Na ocasião, o ministro considerou que o decreto do presidente Michel Temer que instituiu a intervenção deixou em aberto o uso dos “meios necessários” da administração pública federal para o alcance dos objetivos da medida. Além disso, afirmou ser “notório” que o estado do Rio não possui condições financeiras para aportar os recursos necessários para segurança pública.

Além da Câmara dos Deputados, em Brasília, e do parlamento municipal do Rio, a Assembleia Legislativa do Rio de Janeiro (Alerj) deve criar nos próximos dias uma comissão especial para acompanhar a intervenção federal na Segurança Pública do Rio.
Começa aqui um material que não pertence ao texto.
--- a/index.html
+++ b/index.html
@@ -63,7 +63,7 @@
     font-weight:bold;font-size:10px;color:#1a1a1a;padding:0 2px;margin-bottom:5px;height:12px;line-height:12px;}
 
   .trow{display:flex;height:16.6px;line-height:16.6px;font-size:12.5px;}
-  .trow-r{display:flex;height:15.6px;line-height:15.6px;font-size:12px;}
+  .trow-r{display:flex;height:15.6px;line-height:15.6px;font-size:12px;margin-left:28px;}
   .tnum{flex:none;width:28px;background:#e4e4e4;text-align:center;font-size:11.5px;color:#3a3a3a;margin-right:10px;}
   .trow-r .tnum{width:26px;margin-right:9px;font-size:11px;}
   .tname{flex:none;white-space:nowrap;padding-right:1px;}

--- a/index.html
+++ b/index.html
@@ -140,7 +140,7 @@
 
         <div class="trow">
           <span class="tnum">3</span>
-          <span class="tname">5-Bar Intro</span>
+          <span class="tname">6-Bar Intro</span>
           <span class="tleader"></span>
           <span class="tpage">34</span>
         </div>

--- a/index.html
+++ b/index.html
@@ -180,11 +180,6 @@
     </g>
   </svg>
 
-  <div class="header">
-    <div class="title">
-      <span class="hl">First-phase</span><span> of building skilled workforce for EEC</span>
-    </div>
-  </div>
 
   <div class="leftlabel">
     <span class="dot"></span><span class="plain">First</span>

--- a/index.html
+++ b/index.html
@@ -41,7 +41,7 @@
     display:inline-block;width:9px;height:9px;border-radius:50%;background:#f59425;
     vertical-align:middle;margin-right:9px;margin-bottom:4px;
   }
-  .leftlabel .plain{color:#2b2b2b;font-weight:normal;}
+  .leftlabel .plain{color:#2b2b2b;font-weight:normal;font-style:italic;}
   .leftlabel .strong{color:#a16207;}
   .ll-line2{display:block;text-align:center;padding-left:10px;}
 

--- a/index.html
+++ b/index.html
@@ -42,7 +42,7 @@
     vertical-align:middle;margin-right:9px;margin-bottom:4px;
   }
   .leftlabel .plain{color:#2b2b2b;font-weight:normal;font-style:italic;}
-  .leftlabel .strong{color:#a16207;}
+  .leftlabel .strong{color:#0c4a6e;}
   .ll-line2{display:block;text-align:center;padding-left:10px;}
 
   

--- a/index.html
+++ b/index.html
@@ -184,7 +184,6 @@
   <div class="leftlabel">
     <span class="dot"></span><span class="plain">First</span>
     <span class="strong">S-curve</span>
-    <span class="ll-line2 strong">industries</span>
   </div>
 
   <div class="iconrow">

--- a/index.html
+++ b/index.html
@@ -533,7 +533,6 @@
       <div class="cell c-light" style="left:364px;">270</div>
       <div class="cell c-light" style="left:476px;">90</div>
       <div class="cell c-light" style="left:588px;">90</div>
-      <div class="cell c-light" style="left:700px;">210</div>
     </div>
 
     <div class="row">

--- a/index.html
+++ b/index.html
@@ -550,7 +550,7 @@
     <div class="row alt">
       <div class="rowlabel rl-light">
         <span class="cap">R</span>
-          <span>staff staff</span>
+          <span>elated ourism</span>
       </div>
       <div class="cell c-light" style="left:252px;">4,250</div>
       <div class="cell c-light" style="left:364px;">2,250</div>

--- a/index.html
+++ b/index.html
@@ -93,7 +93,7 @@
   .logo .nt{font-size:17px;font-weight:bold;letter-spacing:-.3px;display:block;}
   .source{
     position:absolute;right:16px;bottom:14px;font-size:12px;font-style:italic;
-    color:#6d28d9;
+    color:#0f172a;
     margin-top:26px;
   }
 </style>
O deputado estadual Geraldo Pudim (MDB), primeiro secretário da casa, protocolou um requerimento para a criação do grupo, que deverá contar com cinco deputados.

O requerimento protocolado tem que ser submetido ao plenário da Alerj para que a criação da comissão especial seja aprovada. Para isso, é preciso que a sessão tenha o quorum mínimo de 36 deputados, e o documento seja aprovado pela maioria simples.

Pudim disse que já pediu ao presidente em exercício, André Ceciliano (PT), para que a criação do grupo entre em pauta em breve. O prazo de vigência do grupo seria equivalente ao da intervenção federal, ou seja, até o fim do ano.